Assim, fez muito bem o presidente ao desvincular-se publicamente do burburinho criado nas redes sociais pelo escritor Olavo de Carvalho contra integrantes de seu governo. Bolsonaro viu-se obrigado a reagir particularmente a um vídeo em que Carvalho ofende os militares que assessoram a Presidência, com termos de baixo calão.

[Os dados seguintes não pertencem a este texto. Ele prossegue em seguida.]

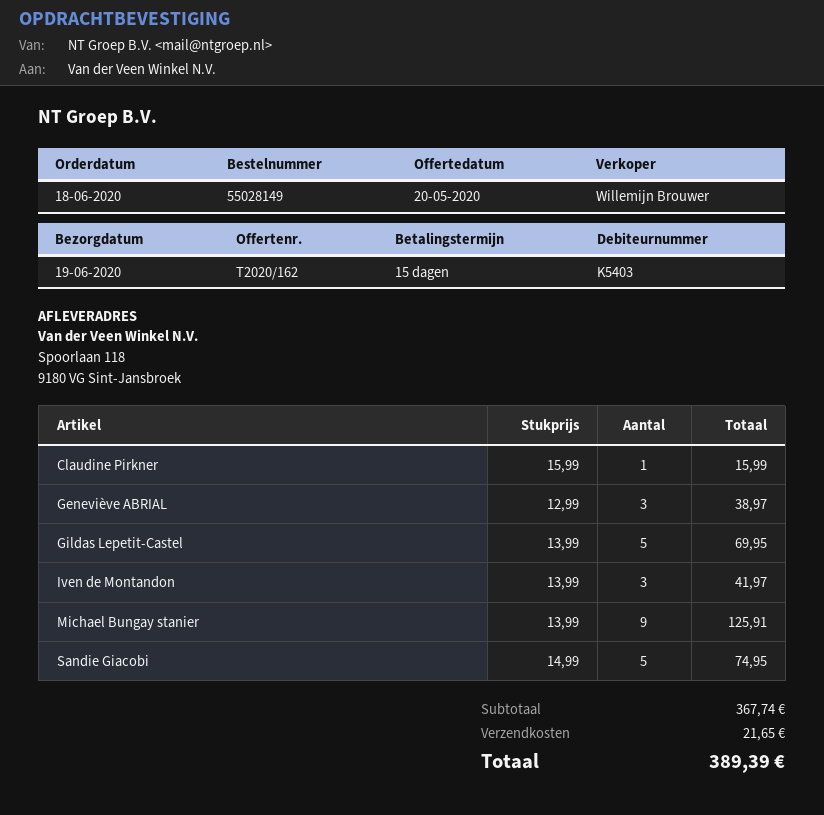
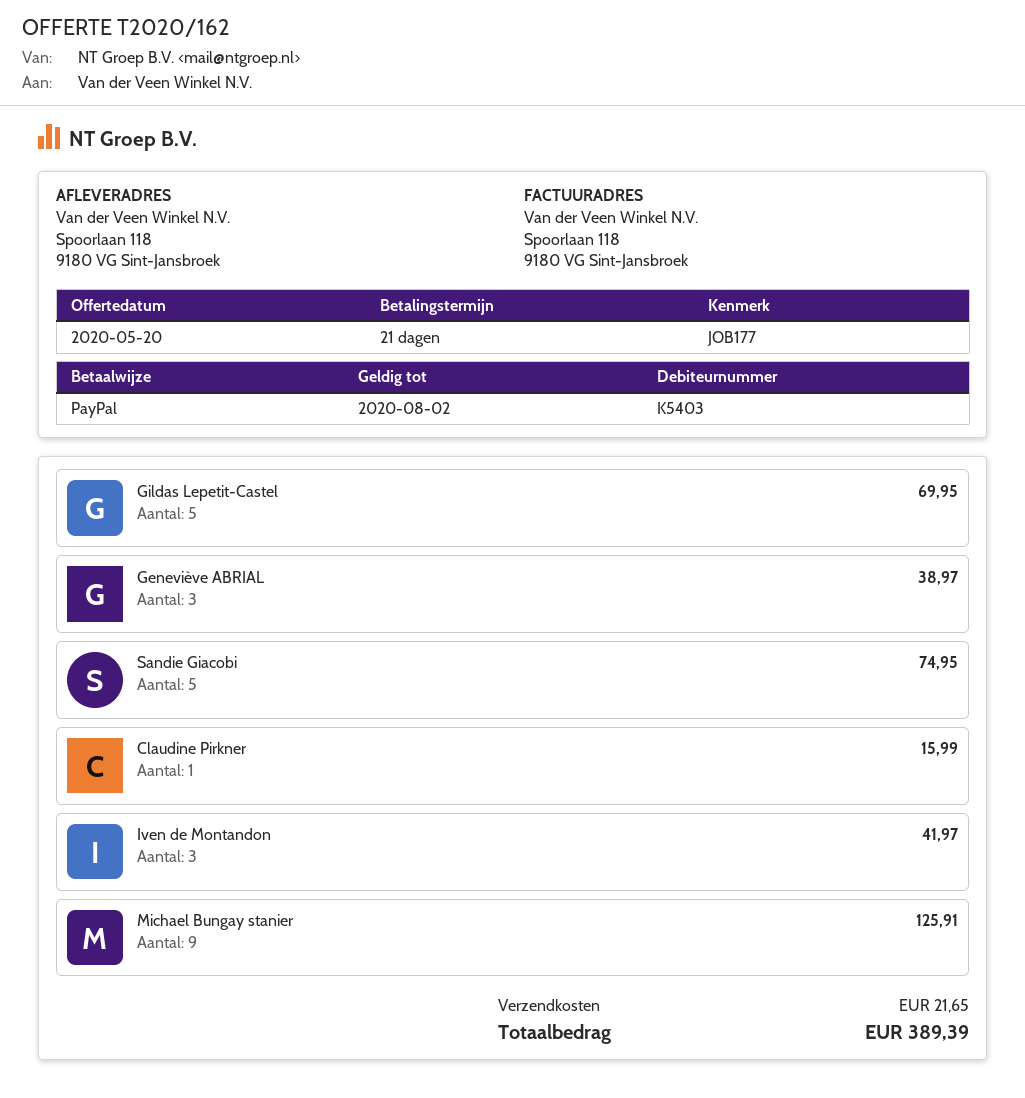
payment terms: 15 days -> 21 days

A opinião de Olavo de Carvalho sobre este ou qualquer outro assunto não deveria merecer a atenção do presidente da República, por sua natural irrelevância. No entanto, o escritor, que também é professor de um curso de filosofia online, foi adotado pela militância mais aguerrida do bolsonarismo como seu “guru”, com o apoio dos filhos do presidente, em especial o deputado Eduardo Bolsonaro e o vereador carioca Carlos Bolsonaro. Assim, tudo o que aquele escritor diz acaba sendo interpretado por esses seguidores como uma espécie de “doutrina” bolsonarista, com potencial para inspirar decisões do governo.

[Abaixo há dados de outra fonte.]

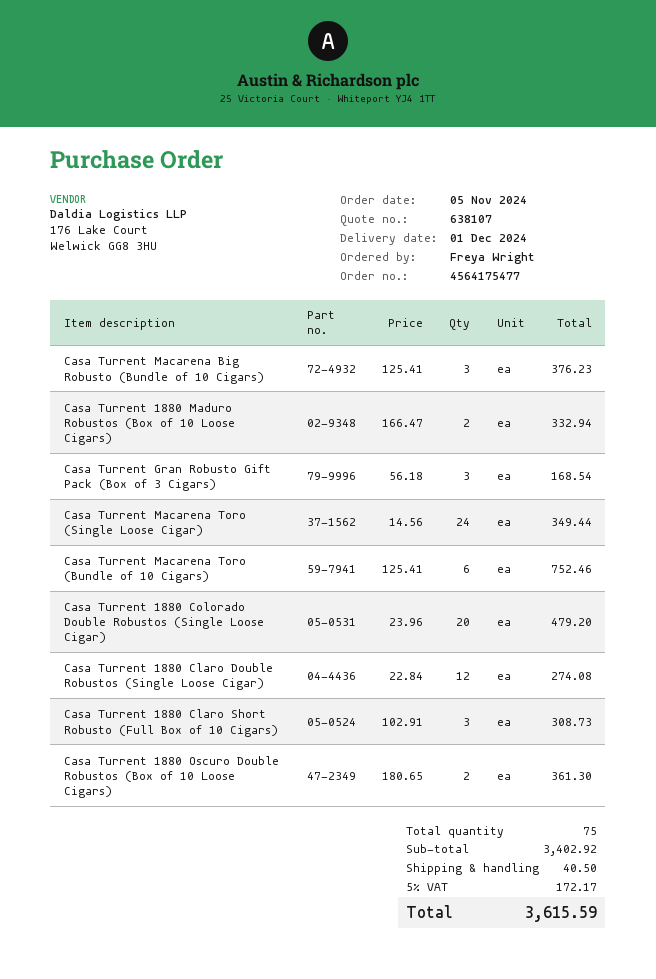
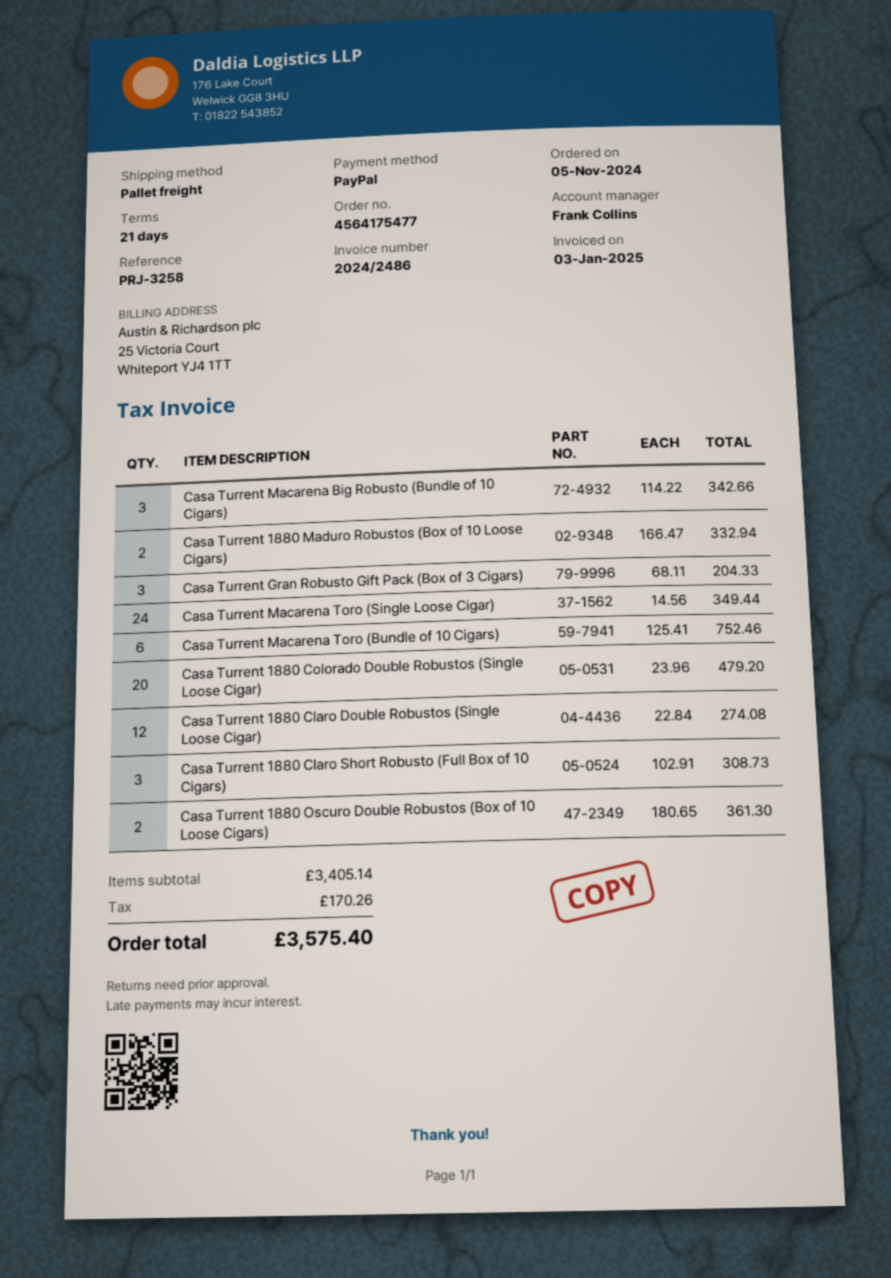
Casa Turrent Macarena Big Robusto (Bundle of 10 Cigars): 3 x 125.41 = 376.23 -> 3 x 114.22 = 342.66
Casa Turrent Gran Robusto Gift Pack (Box of 3 Cigars): 3 x 56.18 = 168.54 -> 3 x 68.11 = 204.33
subtotal: 3402.92 -> 3405.14
shipping: 40.50 -> none
tax: 172.17 -> 170.26
total: 3615.59 -> 3575.40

À influência de Olavo de Carvalho, por exemplo, atribuem-se as nomeações dos ministros da Educação – o atual, Abraham Weintraub, e o anterior, Ricardo Vélez Rodríguez – e das Relações Exteriores, Ernesto Araújo. Não por acaso, são esses os Ministérios que têm causado mais contratempos ao presidente, com disputas internas e atuação voltada exclusivamente ao combate do que Olavo de Carvalho chama de “marxismo cultural” – objetivo tão obscuro quanto irrelevante.

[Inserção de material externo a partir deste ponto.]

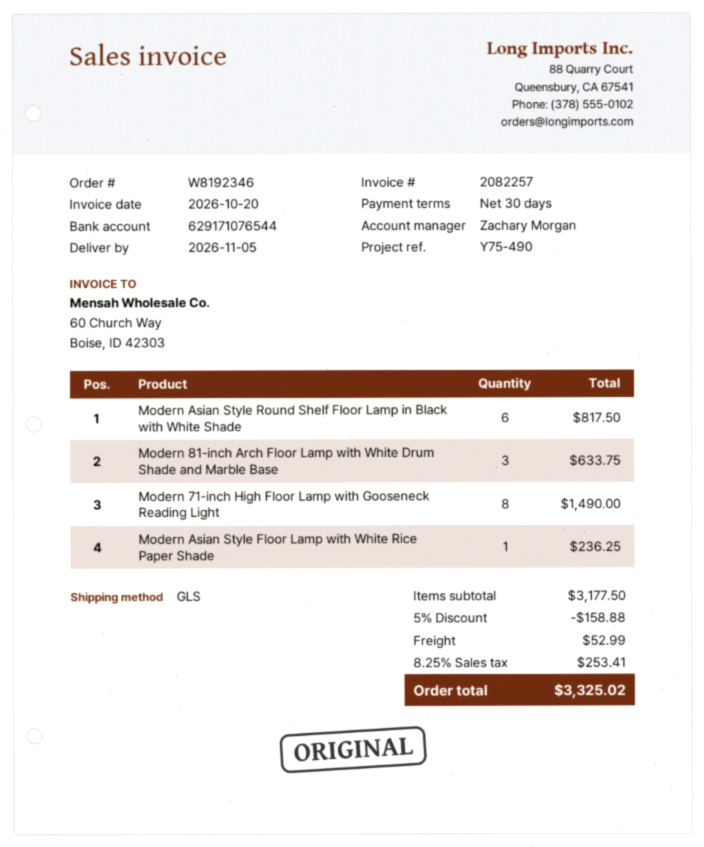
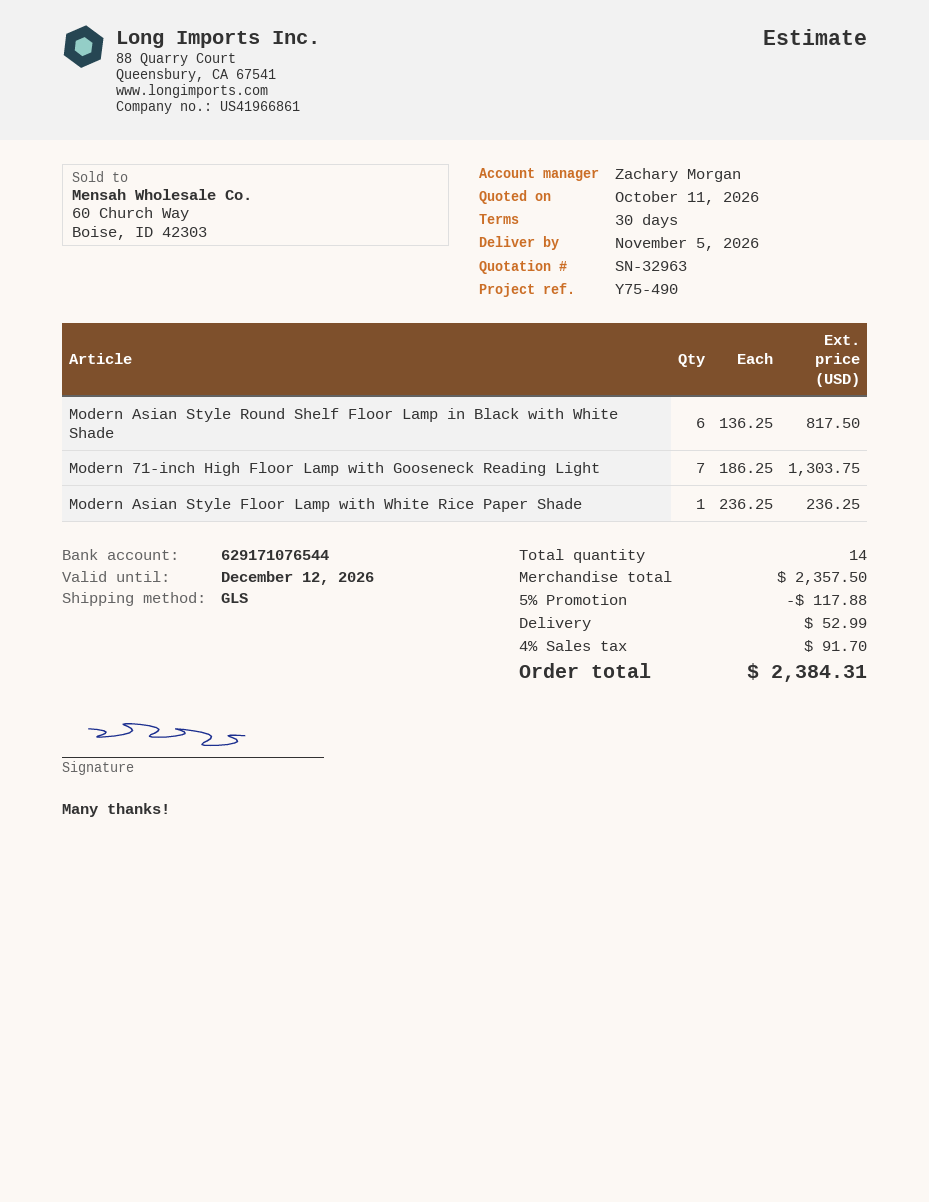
Modern 81-inch Arch Floor Lamp with White Drum Shade and Marble Base: 3 for 633.75 -> none
Modern 71-inch High Floor Lamp with Gooseneck Reading Light: 8 for 1490.00 -> 7 for 1303.75
subtotal: 3177.50 -> 2357.50
discount: 5% = 158.88 -> 5% = 117.88
tax: 8.25% = 253.41 -> 4% = 91.70
total: 3325.02 -> 2384.31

Já não era sem tempo, portanto, que o presidente demarcasse claramente os limites, especialmente os institucionais, que o separam daquele personagem – que, insista-se, não teria a atenção que recebe não fosse pelo fato de que os filhos e alguns ministros de Bolsonaro o têm em alta conta.

A bem da verdade, o próprio presidente já demonstrou publicamente respeito por Olavo de Carvalho, não raro de modo excessivo – como na visita aos Estados Unidos, quando Bolsonaro colocou o escritor em lugar de honra num jantar para expoentes da direita norte-americana e prestou-lhe homenagem, ao dizer que “em grande parte devemos a ele a revolução que estamos vivendo”.

Mesmo na nota em que repreende o “guru”, o presidente Bolsonaro trata de dizer, logo na abertura, que “o professor Olavo de Carvalho tem um papel considerável na exposição das ideias conservadoras que se contrapuseram à mensagem anacrônica cultuada pela esquerda e que tanto mal fez ao nosso país”. E conclui o texto declarando que tem “convicção de que o professor, pelo seu espírito patriótico, está tentando contribuir com a mudança e o futuro do Brasil”.

O presidente deve ter suas razões para demonstrar tamanha reverência por alguém que agride seus ministros e assessores com inadmissível grosseria. Também deve ter suas razões para permitir que seus canais oficiais nas redes sociais disseminem as mensagens de Olavo de Carvalho – como aconteceu com o vídeo que aborreceu os militares – e para não repreender os filhos quando estes ajudam a impulsionar essas mensagens que intoxicam o ambiente do governo.

Para o País, o que importa é que o presidente Bolsonaro foi capaz de dizer, com todas as letras, que as “recentes declarações” de Olavo de Carvalho “contra integrantes dos Poderes da República não contribuem para a unicidade de esforços e o consequente atingimento dos objetivos propostos pelo nosso projeto de governo”.

Com tal manifestação, cristalina, espera-se que o governo daqui em diante não seja mais importunado por opiniões francamente desimportantes, cuja motivação nada tem a ver com o interesse nacional – que deve ser a única e verdadeira preocupação do presidente Bolsonaro e de seus auxiliares. Há muito trabalho a fazer.